I'm not up on the dosing levels in humans, So I I don't have the ability to know offhand if 3mg/kg spread over the day is unusually high (pun partially intended) or not. There's a section I can't find easily (I'm actually dyslexic so it takes me a while to get through this kind of dense and complicated writing) where they mentioned having a higher dose as a point of comparison.
Thanks this is a lot of great detail on the dosing mechanism that I think is really interesting. I love reading up on the experimental details and the actually components used to make these experiments work.
300mg of orally ingested THC spread out over 24 hours is about equivalent to consuming 1 typical candy/gummy every hour for 24 hours of the day. A reasonable or average or normal person would be uncomfortably high at these dosages. I also imagine the bioavailability of oral ingestion is less than the dosing mechanism you described although I’m not sure (is that getting taken up through the lymphatic system? How does it differ from oral ingestion or injection into the bloodstream?).
Fascinating stuff, thanks for sharing your knowledge.
Osmotic pumps tend to be equivalent to a transdermal patch in how the substance spreads through the body, but bypasses the need to go through skin. So, faster initially, but otherwise the dose over time would be the same, assuming the transdermal patch was able to maintain dosage (they aren't, there's a drop-off).
And, just as you said, the entire dose is taken in without any degradation by digestion, or being bound in something.

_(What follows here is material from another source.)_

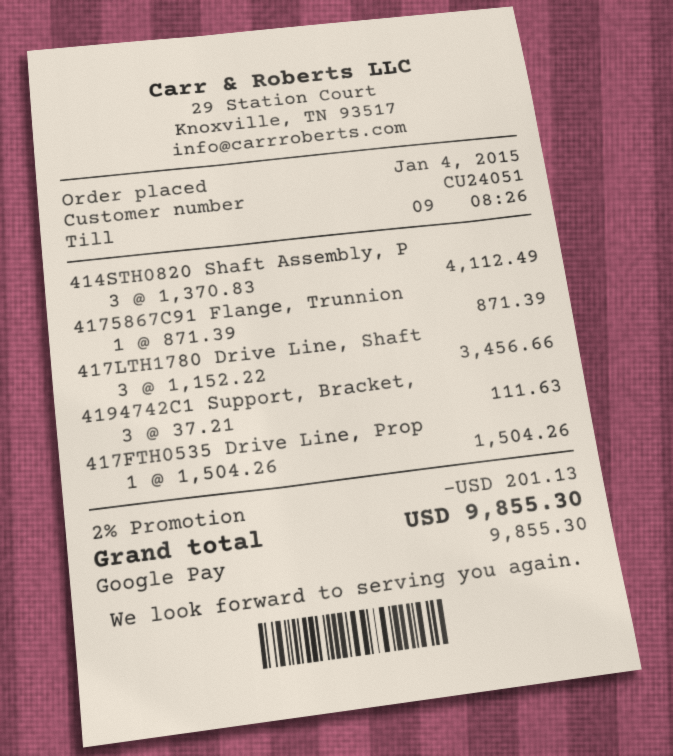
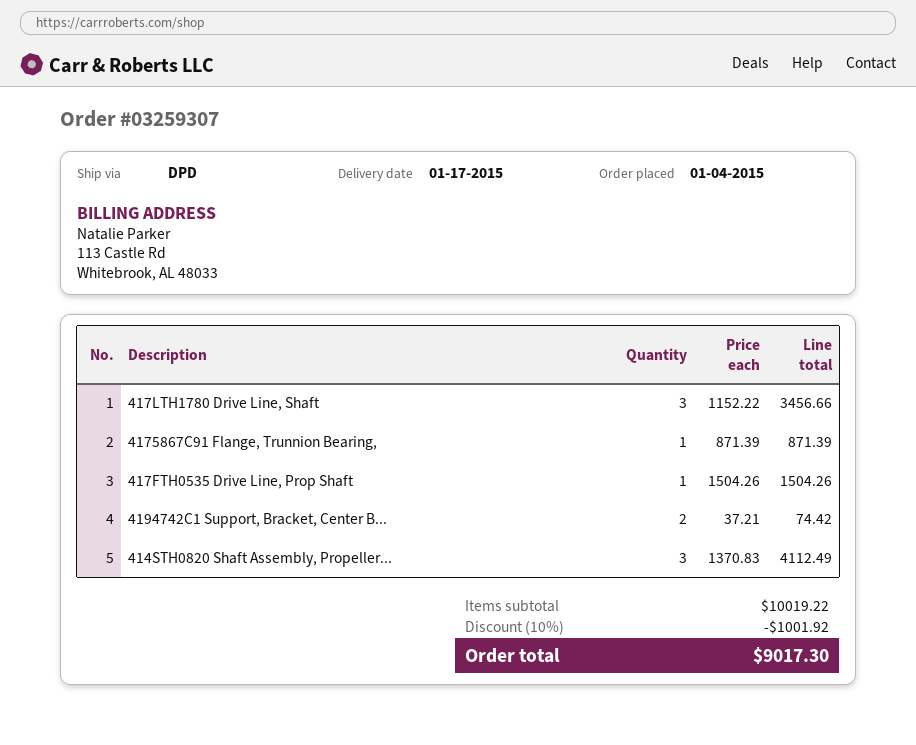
4194742C1 Support, Bracket,: 3 x 37.21 = 111.63 -> 2 x 37.21 = 74.42
discount: 2% = 201.13 -> 10% = 1001.92
total: 9855.30 -> 9017.30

What I have zero clue about is what difference it would make in terms of numbers. It is equivalent in speed of uptake to subQ or IM injection, which is essentially immediate, just with a slight curve at the very beginning, so tiny it won't be noticeable to someone that experienced all those deliveries.
Vs IV, the initial release is slower with osmotic pumps, but the sustain of the pumps makes everything after that different.
Basically, the pump goes under the skin and leaks the substance into the intracellular fluids, to be taken up by capillaries into the bloodstream.